**Work to complete:**
The expected output is every line of the data exactly as shown, minus the images.

**Source data:**
######

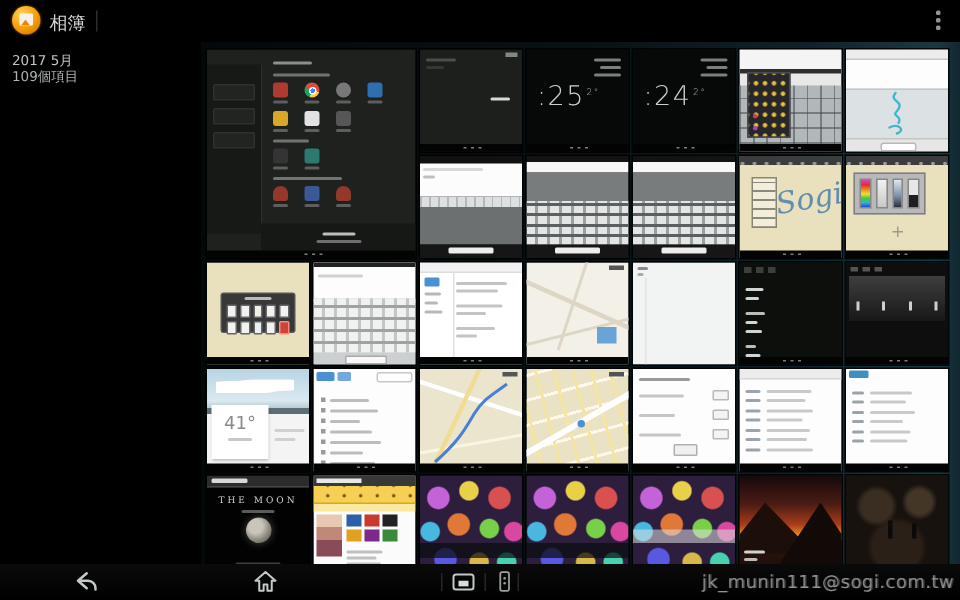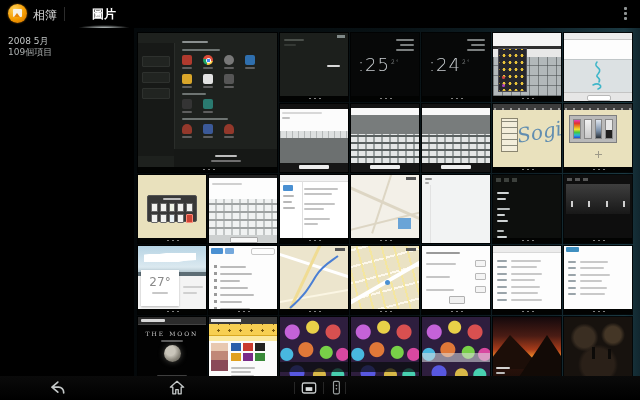--- a/index.html
+++ b/index.html
@@ -250,9 +250,6 @@
   </div>
   <div class="app-title">相簿</div>
   <div class="tab-divider"></div>
-  <div class="tab tab-pictures selected">
-    <span>圖片</span>
-  </div>
   <div class="overflow">
       <i></i>
       <i></i>

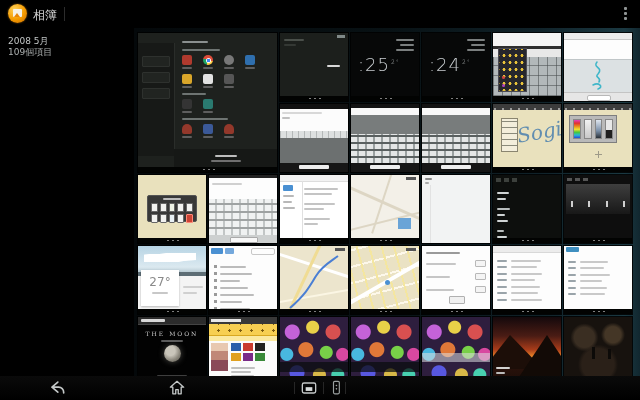--- a/index.html
+++ b/index.html
@@ -258,7 +258,7 @@
 </div>
 
 <div class="group-info">
-  <div class="date">2008 5月</div>
+  <div class="date">2017 5月</div>
   <div class="count">109個項目</div>
 </div>
 

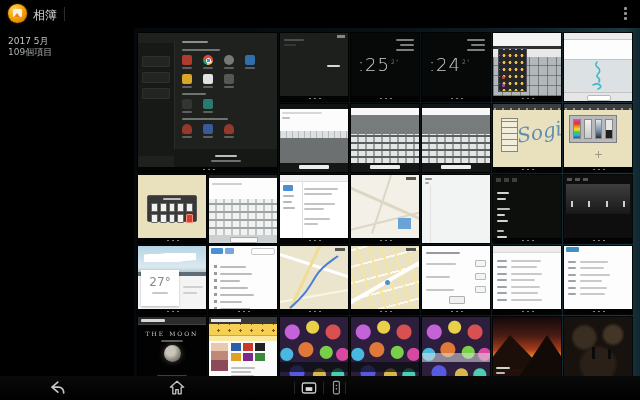--- a/index.html
+++ b/index.html
@@ -479,7 +479,7 @@
     <div class="tile k-weather" style="left: 138px; top: 246px; width: 68px; height: 68px;">
       <div class="wsky"></div>
       <div class="wcard">
-        <div class="wtemp">27°</div>
+        <div class="wtemp">41°</div>
         <span class="bl"></span>
       </div>
  <div class="wlines">

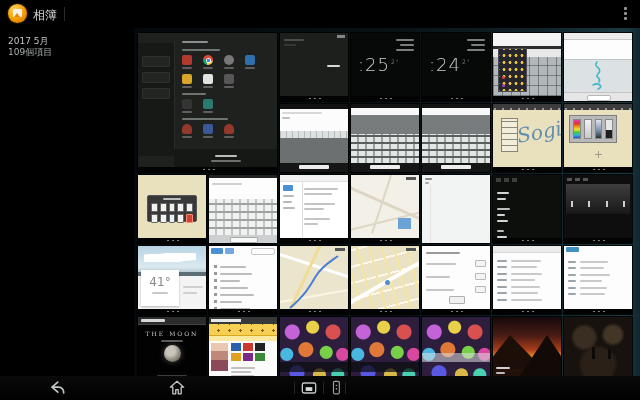--- a/index.html
+++ b/index.html
@@ -704,6 +704,7 @@
     </svg>
   </div>
   <div class="nav-sep" style="left:345px"></div>
+  <div class="watermark">jk_munin111@sogi.com.tw</div>
 </div>
 
 </body></html>

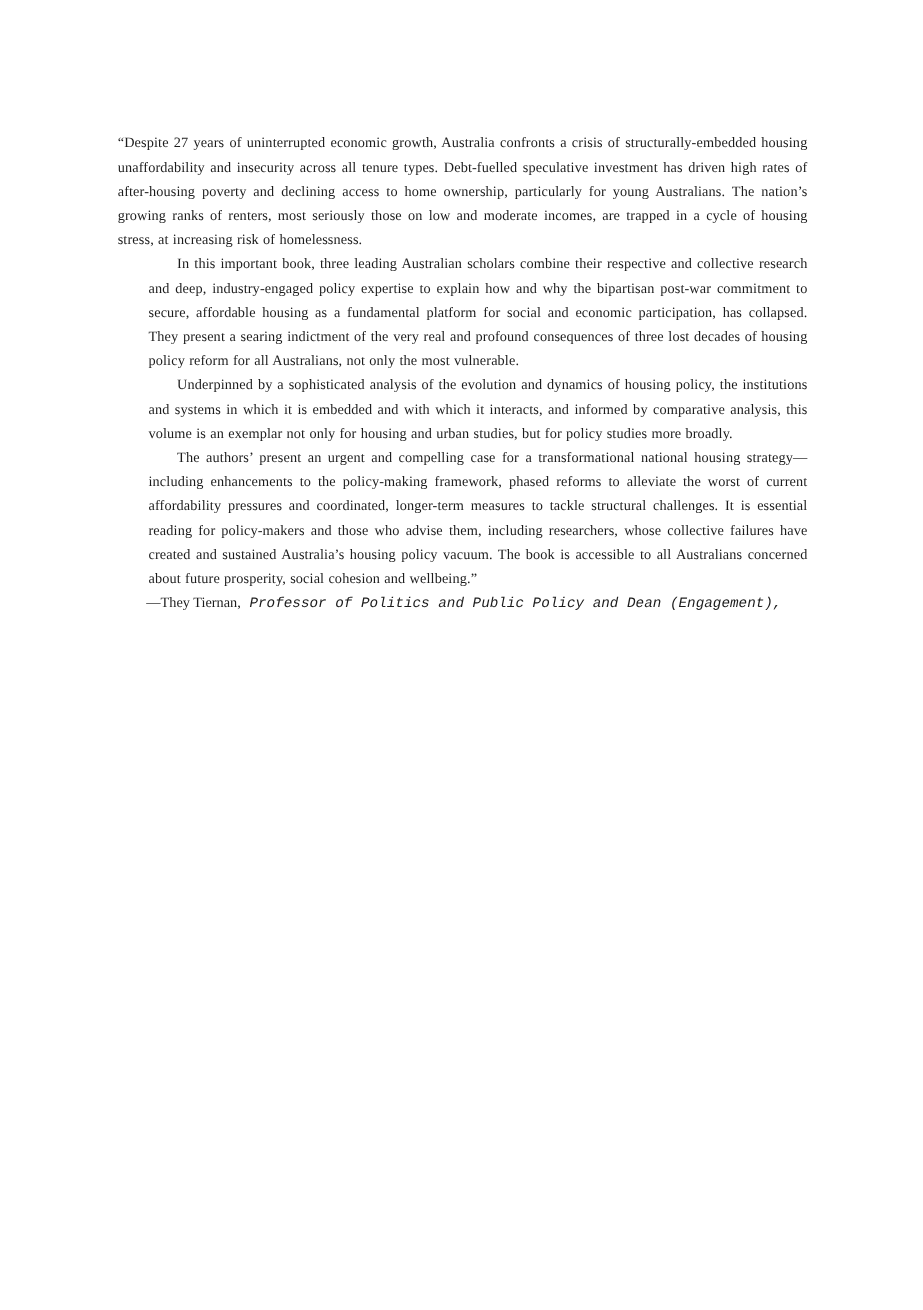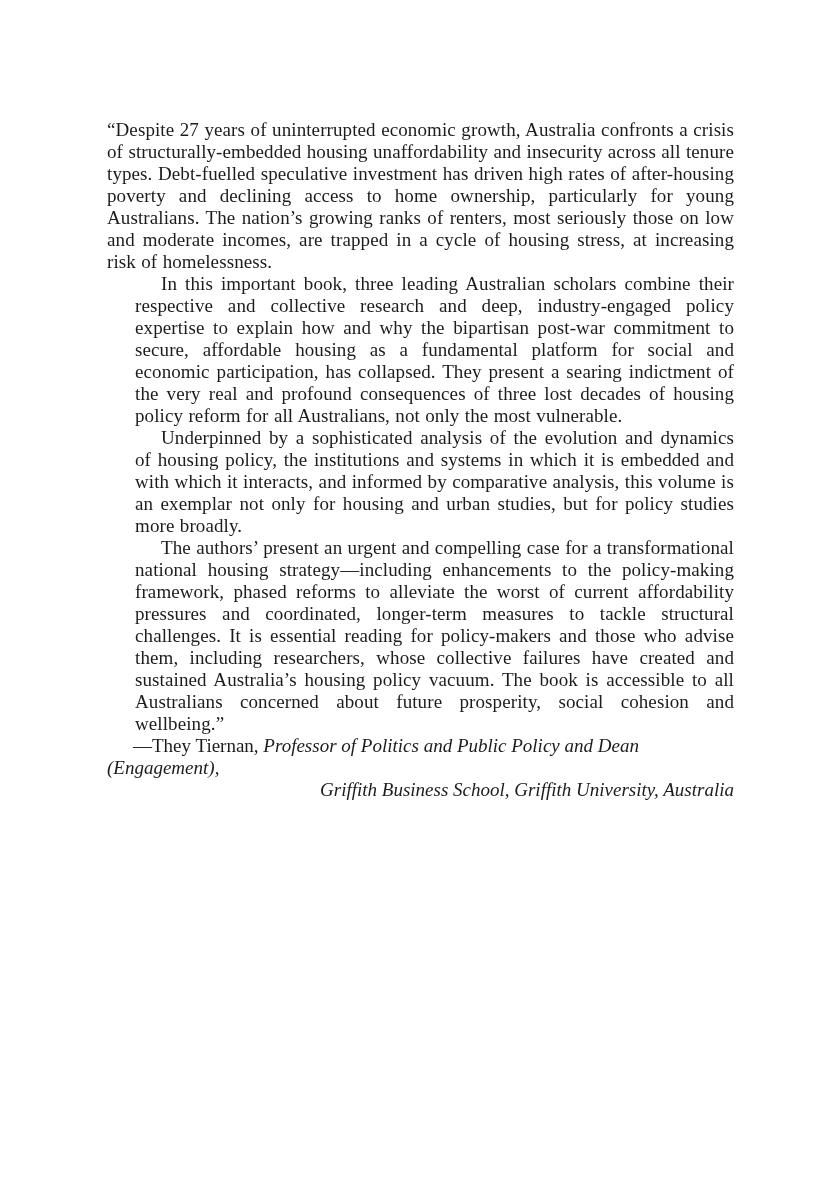--- a/index.html
+++ b/index.html
@@ -21,7 +21,7 @@
     left: 107px;
     top: 119px;
     width: 627px;
-    font-size: 19px;
+    font-size: 13px;
     line-height: 22px;
     text-align: justify;
   }

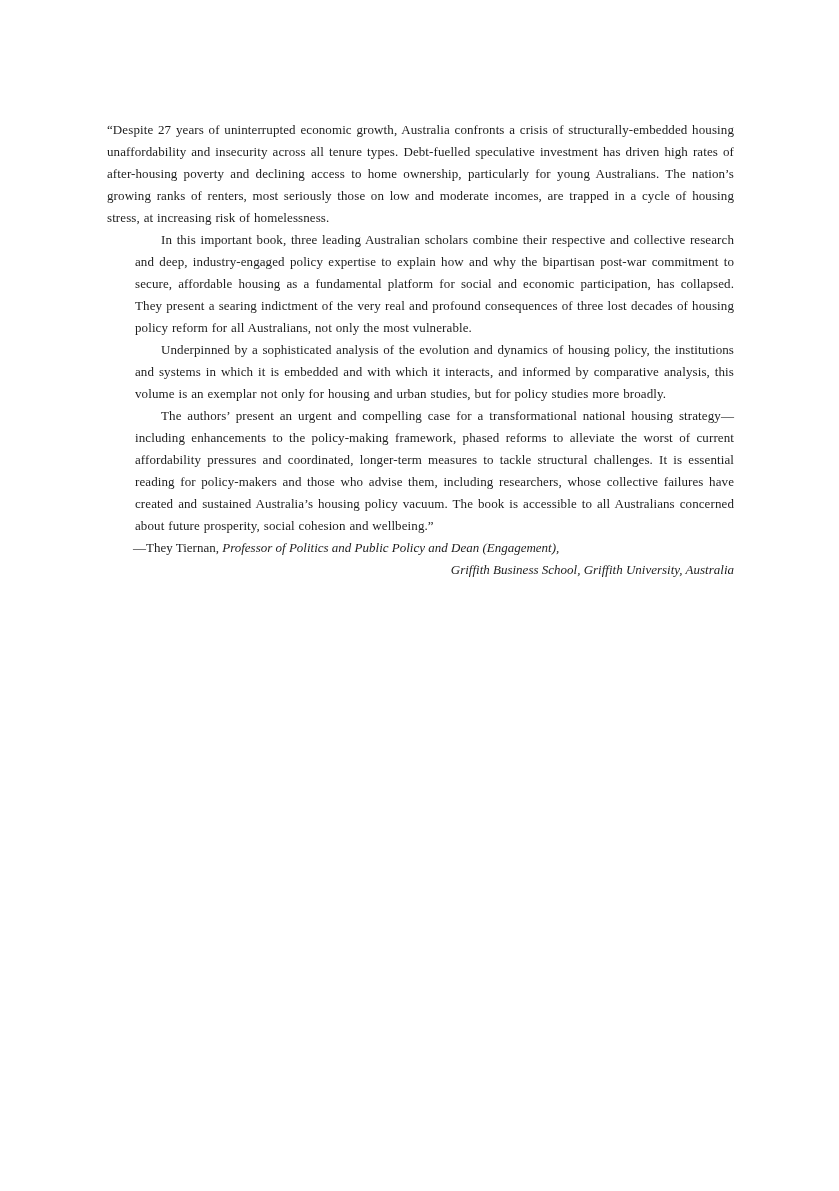--- a/index.html
+++ b/index.html
@@ -48,6 +48,7 @@
   }
   .italic {
     font-style: italic;
+    font-family: Liberation Mono, monospace;
   }
 </style>
 </head>

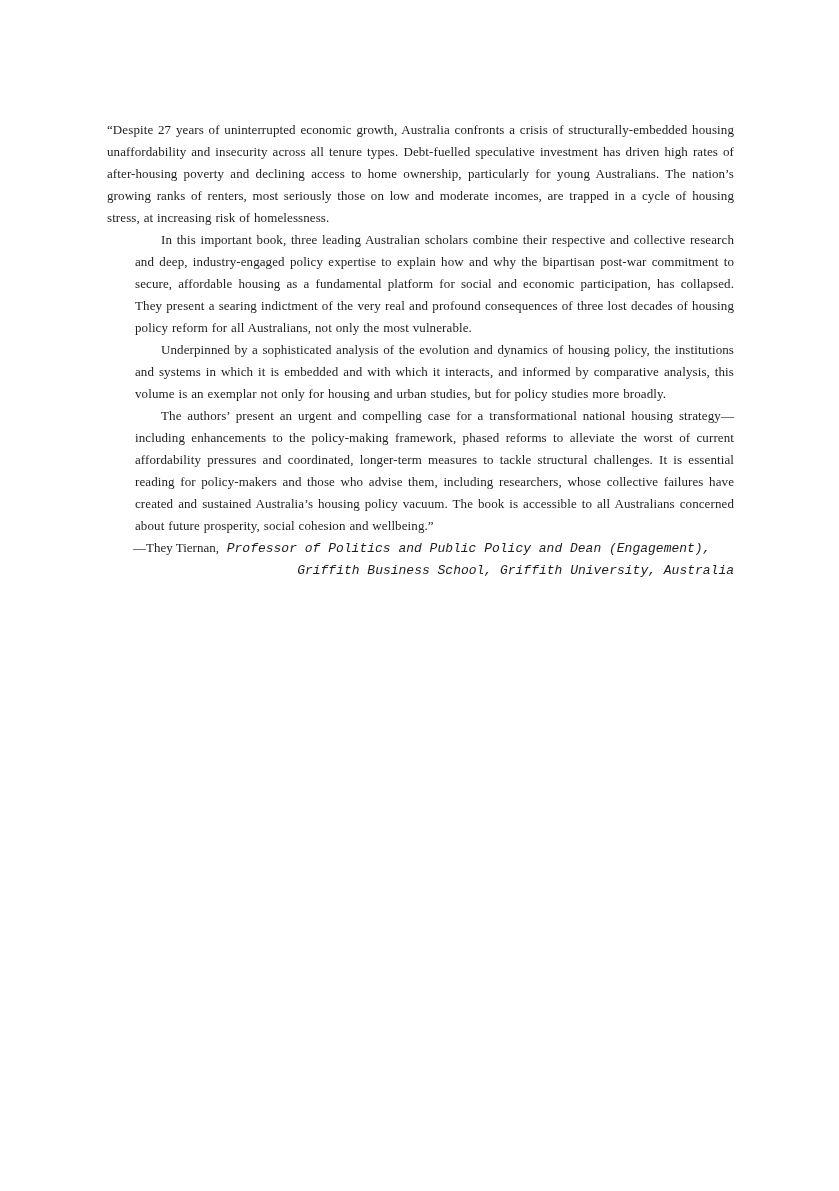--- a/index.html
+++ b/index.html
@@ -65,9 +65,6 @@
       <div class="attribution-line1">
         <span>—They Tiernan,</span><span class="italic"> Professor of Politics and Public Policy and Dean (Engagement),</span>
       </div>
-      <div class="attribution-line2 italic">
-        <span>Griffith Business School, Griffith University, Australia</span>
-      </div>
     </div>
   </div>
 </div>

######

**The answer:**
--- a/index.html
+++ b/index.html
@@ -250,9 +250,6 @@
   </div>
   <div class="app-title">相簿</div>
   <div class="tab-divider"></div>
-  <div class="tab tab-pictures selected">
-    <span>圖片</span>
-  </div>
   <div class="overflow">
       <i></i>
       <i></i>

--- a/index.html
+++ b/index.html
@@ -258,7 +258,7 @@
 </div>
 
 <div class="group-info">
-  <div class="date">2008 5月</div>
+  <div class="date">2017 5月</div>
   <div class="count">109個項目</div>
 </div>
 

--- a/index.html
+++ b/index.html
@@ -479,7 +479,7 @@
     <div class="tile k-weather" style="left: 138px; top: 246px; width: 68px; height: 68px;">
       <div class="wsky"></div>
       <div class="wcard">
-        <div class="wtemp">27°</div>
+        <div class="wtemp">41°</div>
         <span class="bl"></span>
       </div>
  <div class="wlines">

--- a/index.html
+++ b/index.html
@@ -704,6 +704,7 @@
     </svg>
   </div>
   <div class="nav-sep" style="left:345px"></div>
+  <div class="watermark">jk_munin111@sogi.com.tw</div>
 </div>
 
 </body></html>

--- a/index.html
+++ b/index.html
@@ -21,7 +21,7 @@
     left: 107px;
     top: 119px;
     width: 627px;
-    font-size: 19px;
+    font-size: 13px;
     line-height: 22px;
     text-align: justify;
   }

--- a/index.html
+++ b/index.html
@@ -48,6 +48,7 @@
   }
   .italic {
     font-style: italic;
+    font-family: Liberation Mono, monospace;
   }
 </style>
 </head>

--- a/index.html
+++ b/index.html
@@ -65,9 +65,6 @@
       <div class="attribution-line1">
         <span>—They Tiernan,</span><span class="italic"> Professor of Politics and Public Policy and Dean (Engagement),</span>
       </div>
-      <div class="attribution-line2 italic">
-        <span>Griffith Business School, Griffith University, Australia</span>
-      </div>
     </div>
   </div>
 </div>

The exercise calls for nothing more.